Tout d'abord poser la caméra, puis poser  le bonhomme. L'installer dans une sorte de quiétude bourgeoise et lettrée, lui donner ses attributs sociaux : fauteuil confortable, bureau, livre, pipe. Plus une lumière douce : le silence feutré mis en image.
Tout y est, tout est lisse, on est prêt à s'ennuyer.
Puis surgit du personnage ainsi campé  une première manigance de mise en défaut : ce soin  pour cacher la nudité du crâne, au moyen de subterfuges qui ont cette particularité de faire apparaître encore plus,  de magnifier, presque, ce qui est caché, désigné comme faiblesse.
Qu'on m'imagine au réveil, moustache suspecte et longue mèche féminine pendant d'un seul coté... Et le travail pour la lisser, la ramener sur le devant du crâne comme font les jeunes filles autrichiennes avec leurs tresses. Une couronne moins glorieuse que lauriers, plus douce qu'épines.

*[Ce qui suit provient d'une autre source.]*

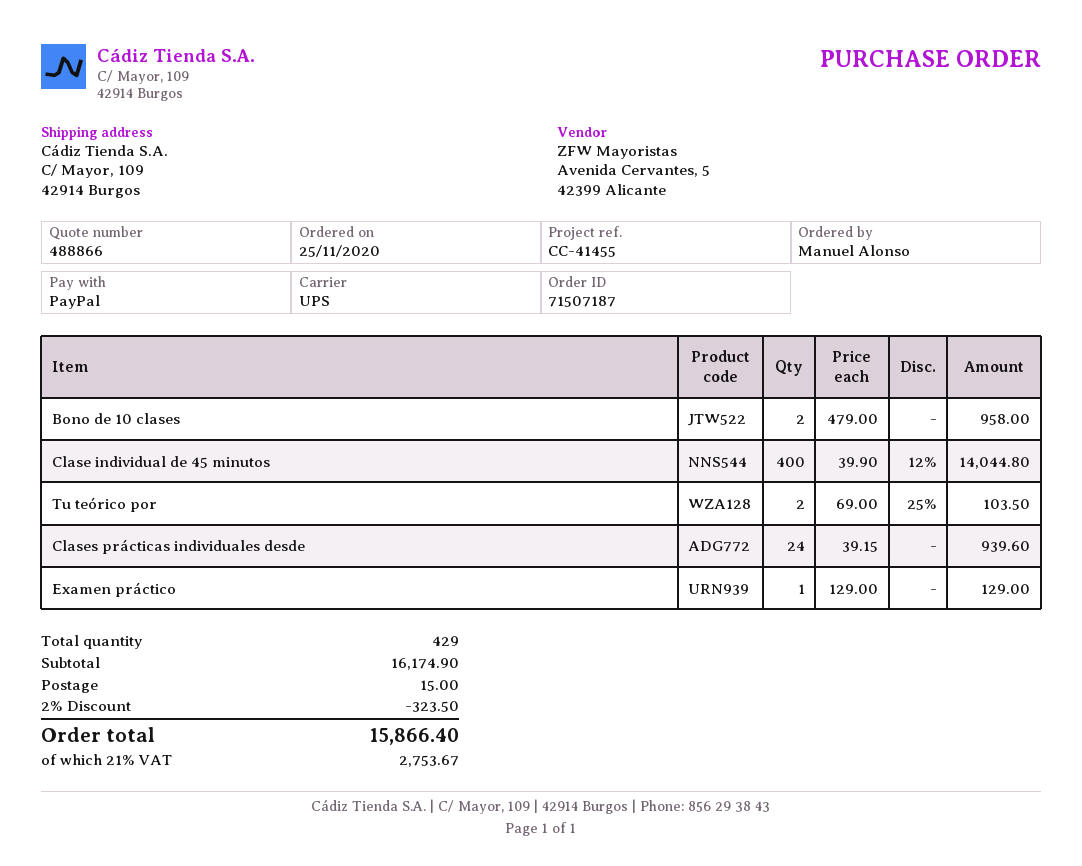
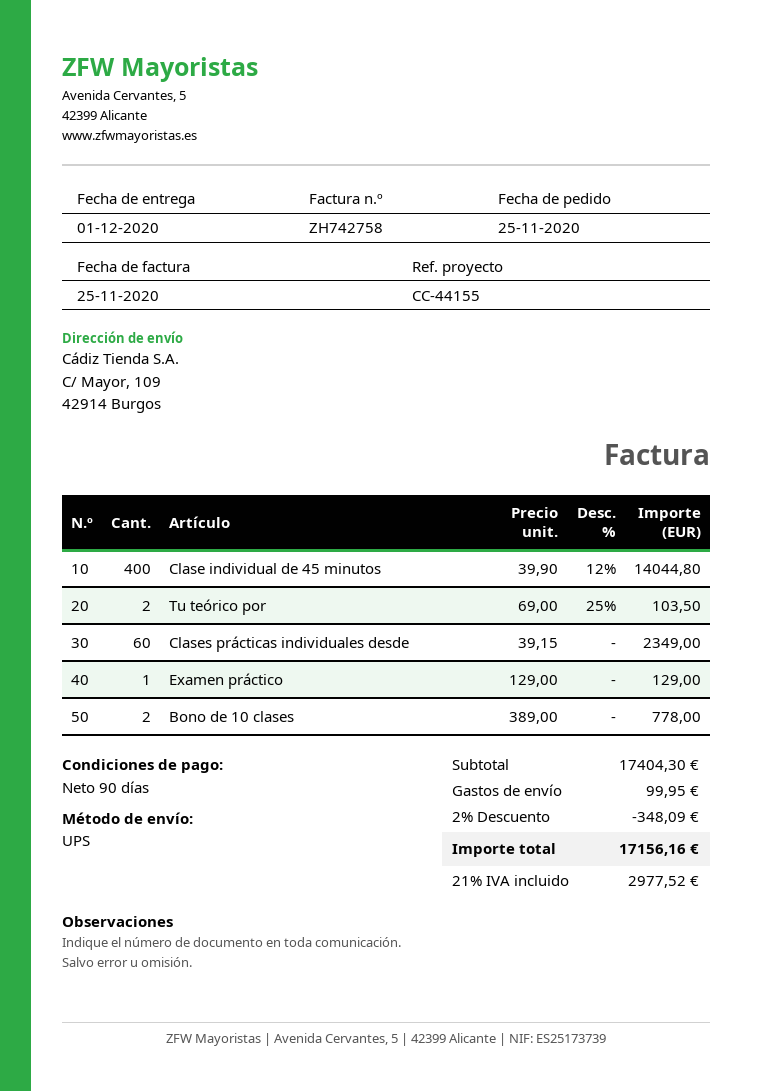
reference: CC-41455 -> CC-44155
Bono de 10 clases: 2 x 479.00 = 958.00 -> 2 x 389.00 = 778.00
Clases prácticas individuales desde: 24 x 39.15 = 939.60 -> 60 x 39.15 = 2349.00
subtotal: 16174.90 -> 17404.30
discount: 2% = 323.50 -> 2% = 348.09
shipping: 15.00 -> 99.95
tax: 21% = 2753.67 -> 21% = 2977.52
total: 15866.40 -> 17156.16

Une couronne à vrai dire non, une auréole peut-être, plus sûrement une bobine à remonter  le temps, jusqu'à l'époque où la tête était plantée drue, ne laissait pas s'échapper ainsi des idées farfelues, notamment celle de s'exposer, notamment celle de se dissimuler.
La tête ainsi coiffée se penche sur un livre, et les pages tournées trop vite pour être lues provoqueront comme un vertige. Mais ce n'est pas de vitesse. Je suis calme et sûr de moi, ici je sais ce que je fais. C'est vous qui ne saurez pas, qui mettrez longtemps à comprendre que désormais le temps m'appartient, et que, petit démiurge, je n'ai besoin de personne à implorer d'un "Soyez sympa, rembobinez".
Calmement je défais mes lectures, je défais tout le sens des choses. Et, dans la lumière qui m'obéit, j'aspire le monde.
Mais non je ne me prends pas au sérieux. Car finalement, que vous ai-je démontré? Qu'il n'y a pas de feu sans fumée. Au final, tout revient à la blague.